BEGIN SUPPLIED RECORDS

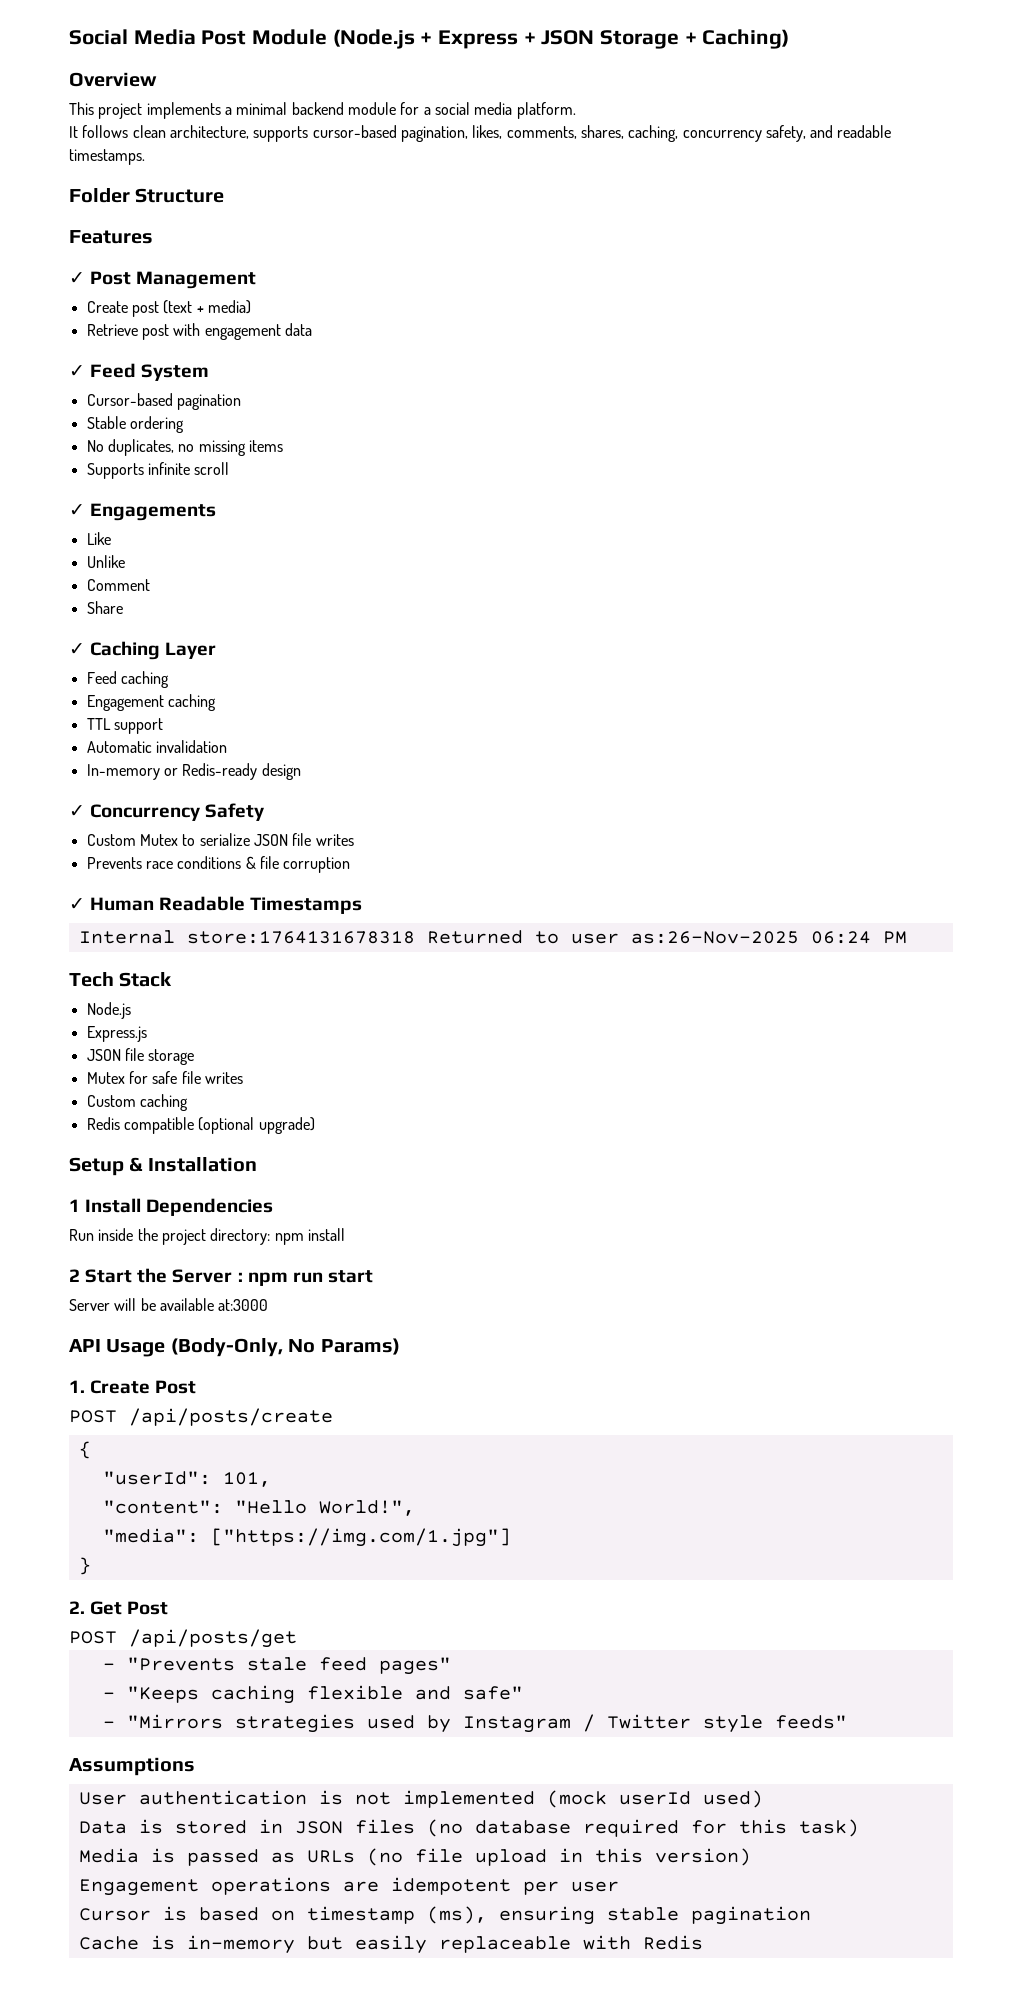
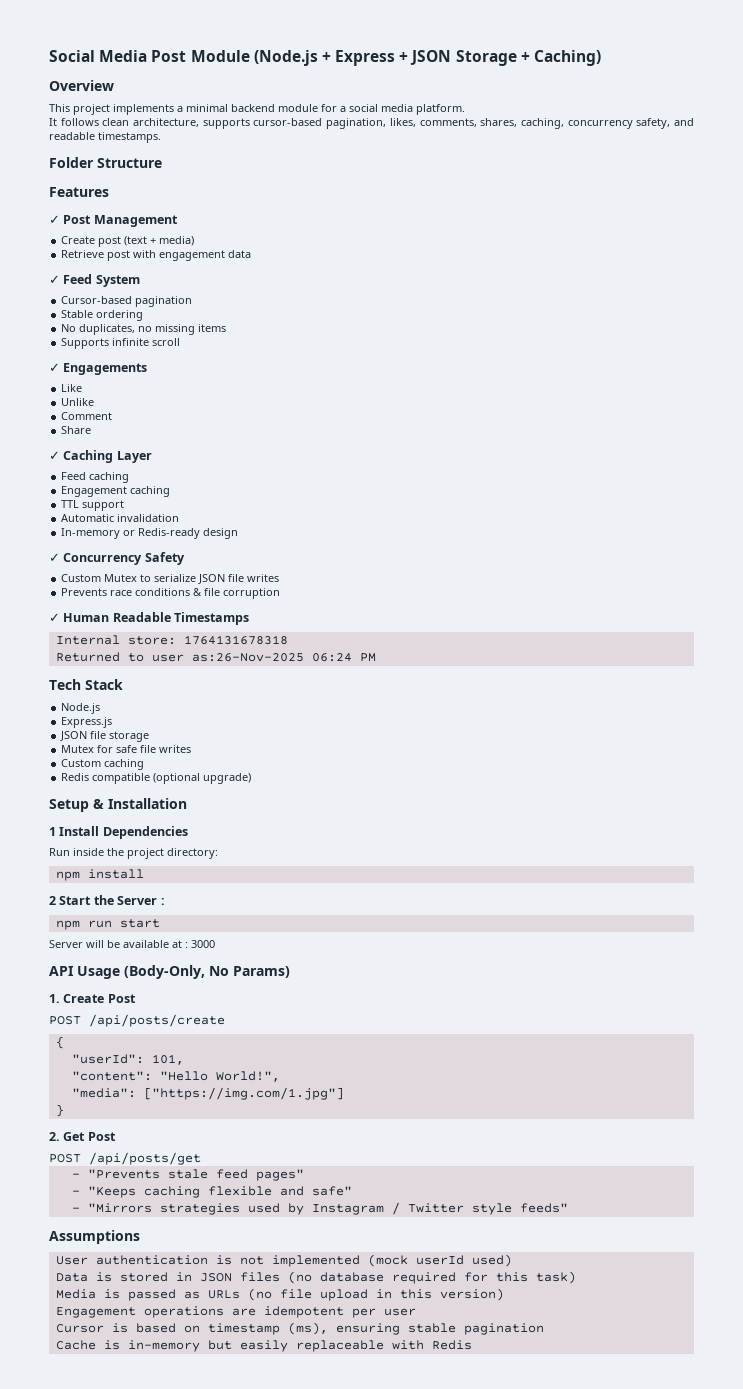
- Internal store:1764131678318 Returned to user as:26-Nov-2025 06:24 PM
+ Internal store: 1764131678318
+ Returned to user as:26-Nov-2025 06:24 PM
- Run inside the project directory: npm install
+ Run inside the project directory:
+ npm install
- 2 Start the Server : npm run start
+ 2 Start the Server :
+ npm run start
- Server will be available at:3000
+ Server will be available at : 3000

END SUPPLIED RECORDS
BEGIN SUPPLIED RECORDS

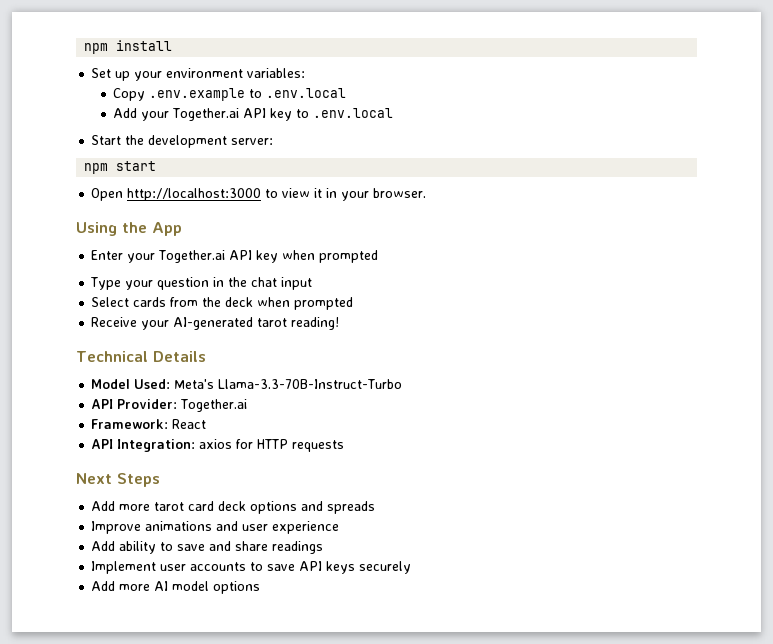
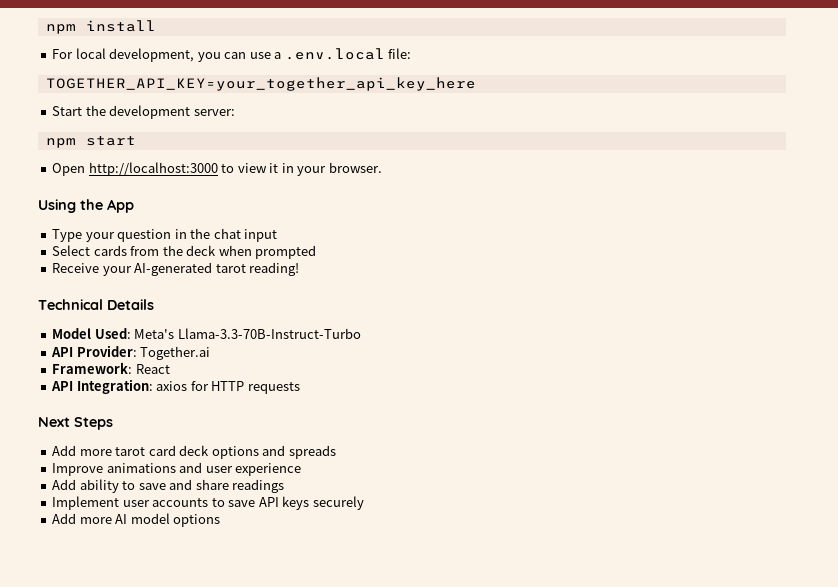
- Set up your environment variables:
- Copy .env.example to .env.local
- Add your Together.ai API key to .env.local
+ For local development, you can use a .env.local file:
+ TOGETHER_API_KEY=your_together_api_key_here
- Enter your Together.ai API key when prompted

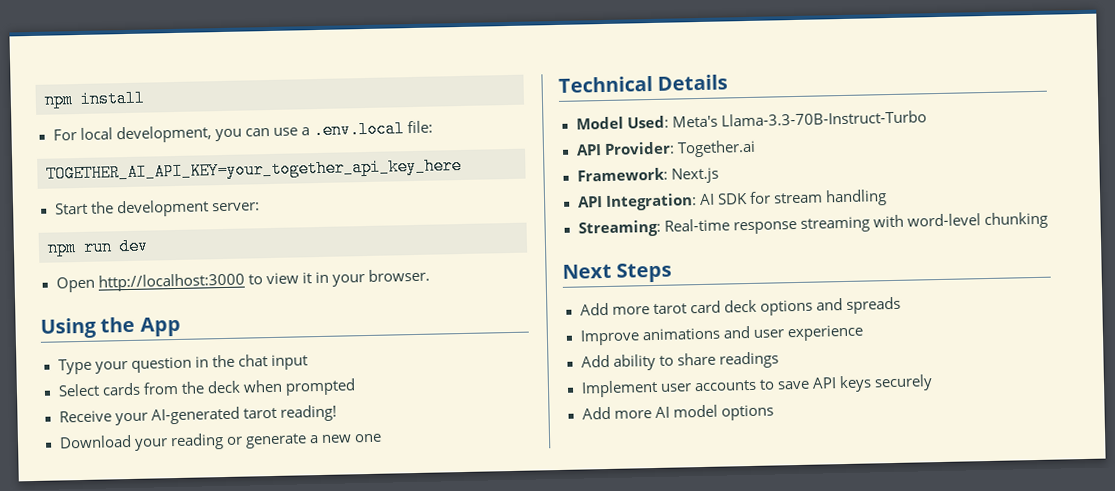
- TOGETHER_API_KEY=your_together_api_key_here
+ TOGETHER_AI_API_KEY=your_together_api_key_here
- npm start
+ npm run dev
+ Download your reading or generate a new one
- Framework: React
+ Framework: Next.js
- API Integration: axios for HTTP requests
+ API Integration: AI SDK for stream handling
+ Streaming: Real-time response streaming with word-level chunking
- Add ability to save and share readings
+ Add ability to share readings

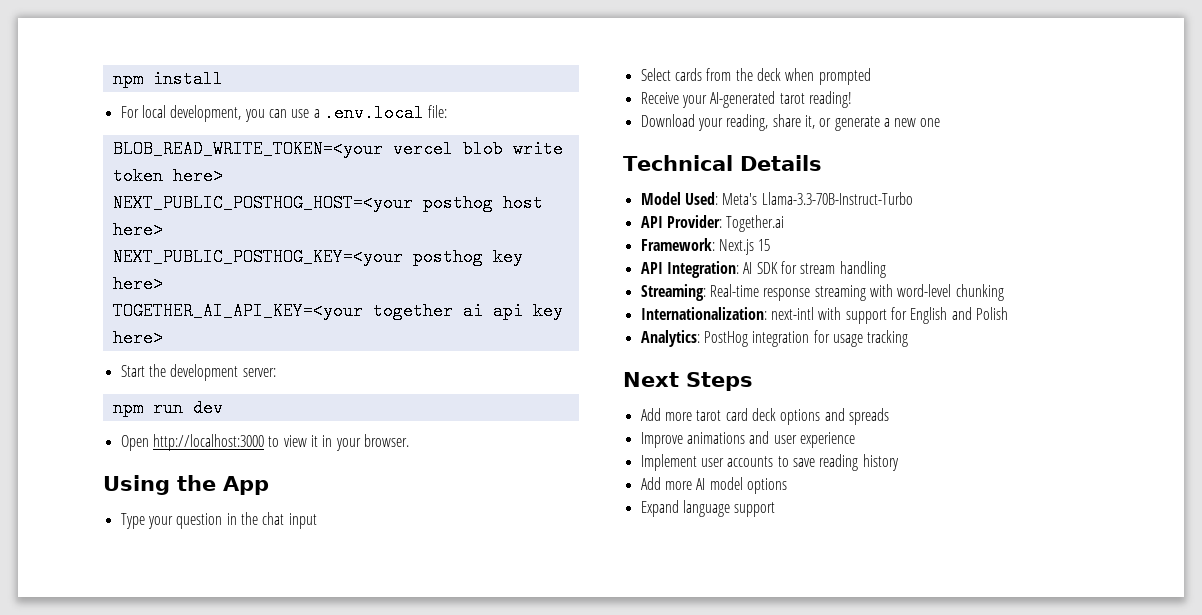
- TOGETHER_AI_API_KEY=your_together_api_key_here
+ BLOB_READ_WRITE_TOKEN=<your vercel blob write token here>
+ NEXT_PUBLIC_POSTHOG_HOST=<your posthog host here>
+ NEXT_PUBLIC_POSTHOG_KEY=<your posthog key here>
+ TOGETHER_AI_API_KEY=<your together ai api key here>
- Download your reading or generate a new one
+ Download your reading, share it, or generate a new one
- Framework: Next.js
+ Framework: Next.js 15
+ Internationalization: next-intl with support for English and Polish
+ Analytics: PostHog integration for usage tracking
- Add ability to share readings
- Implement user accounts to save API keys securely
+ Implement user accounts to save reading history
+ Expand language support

END SUPPLIED RECORDS

**EXERCISE REQUIREMENTS**
Using the records above, write out exactly the lines between the one holding "Internal store: 1764131678318" and the one holding "available at : 3000", inclusive; leave everything else out.

**FINISHED EXERCISE**
+ Internal store: 1764131678318
+ Returned to user as:26-Nov-2025 06:24 PM
- Run inside the project directory: npm install
+ Run inside the project directory:
+ npm install
- 2 Start the Server : npm run start
+ 2 Start the Server :
+ npm run start
- Server will be available at:3000
+ Server will be available at : 3000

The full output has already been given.